Alexis looked at the travelers, but Boston spoke right up. “It is elf bread. My people are smart.”
Alexis shrugged. Lincoln gave Boston a hard look because for once he kept his mouth shut. William paused in his eating before he shrugged and finished his breakfast. “It is good, whoever made it.”
“You are not surprised at the mention of elves?” Nanette wondered.

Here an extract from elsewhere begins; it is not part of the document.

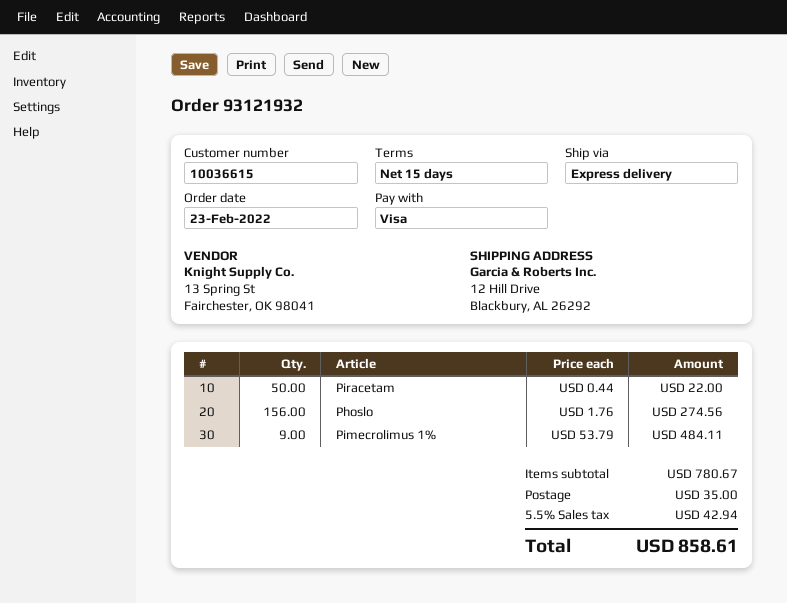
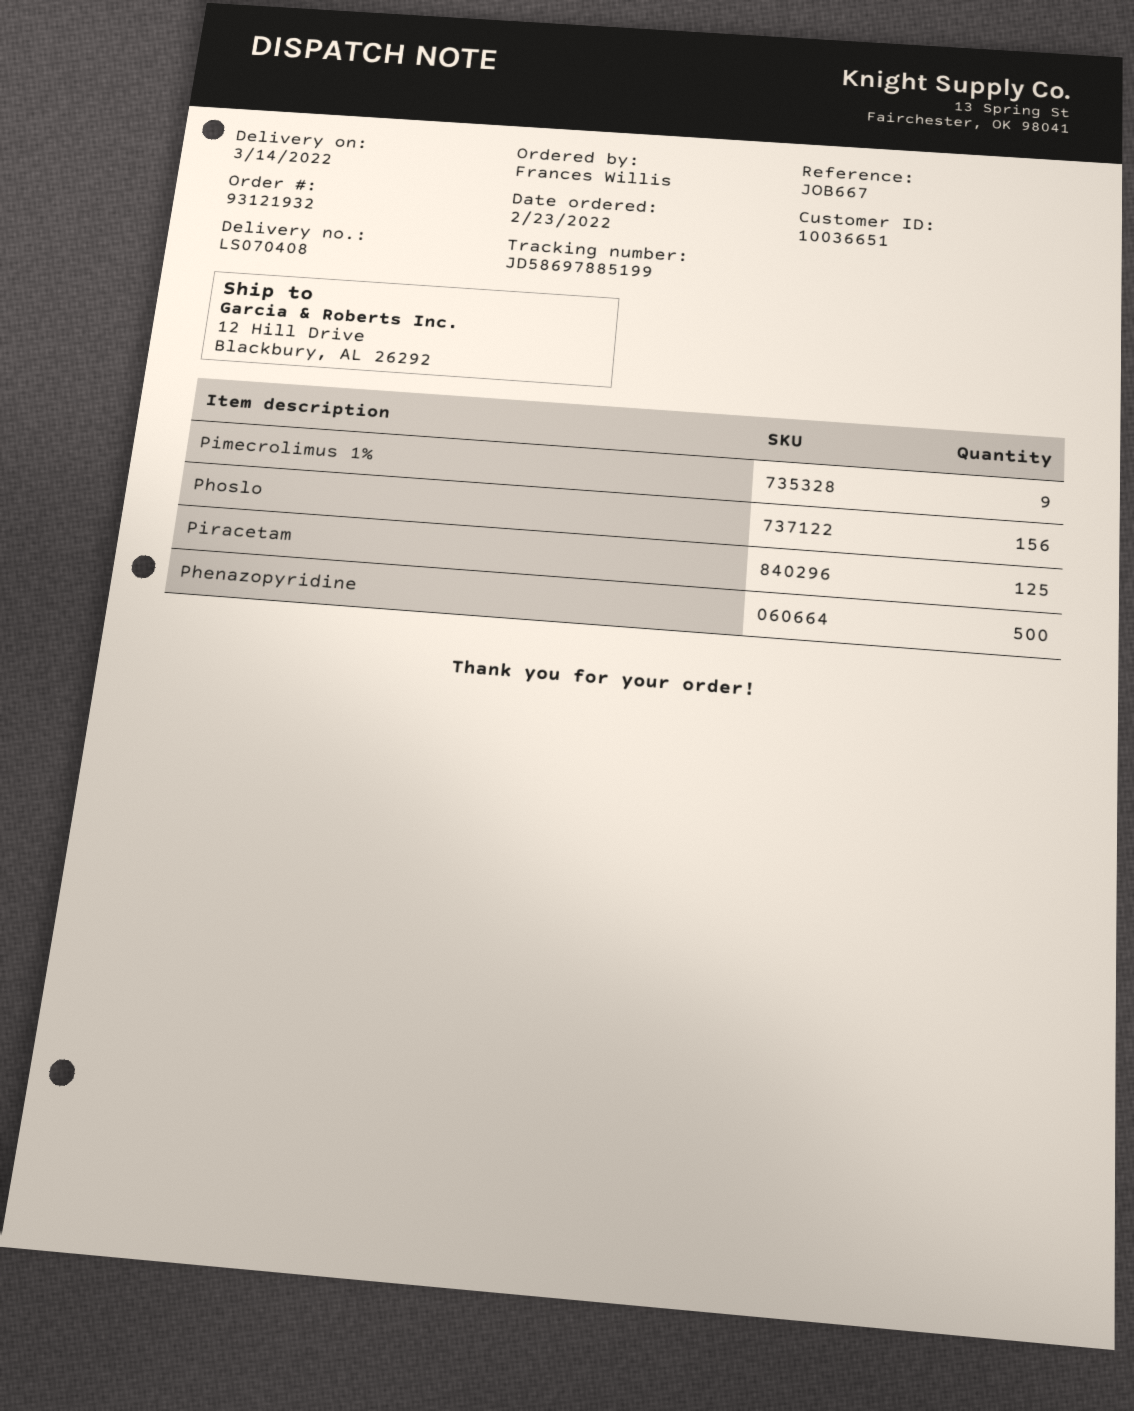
customer number: 10036615 -> 10036651
Piracetam: 50 -> 125
Phenazopyridine: none -> 500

William shook his head. “I have heard stories of the little people all my life. I don’t know what they are or how they fit into God’s economy, but who am I to say those stories are not true? I prefer to keep an open mind and trust the Lord to show me what I need to know to do his will in this life. That is all that really matters.”
“Very wise,” Alexis said.
After they cleaned up the campsite and started up the road, Lockhart seemed more awake and asked a question. “You think the Vikings may have pushed up the Thames from London?”
William shrugged, not that Lockhart could see him since he rode behind. “All I can say is this was not a typical raiding party. These Vikings appeared in numbers more like an invasion force. More than three hundred ships. They had the strength to drive off the King of Mercia and had enough men leftover to overrun Canterbury at about the same time.”
“Not good,” Lincoln mumbled. Lockhart looked at Katie, but all she could do was nod.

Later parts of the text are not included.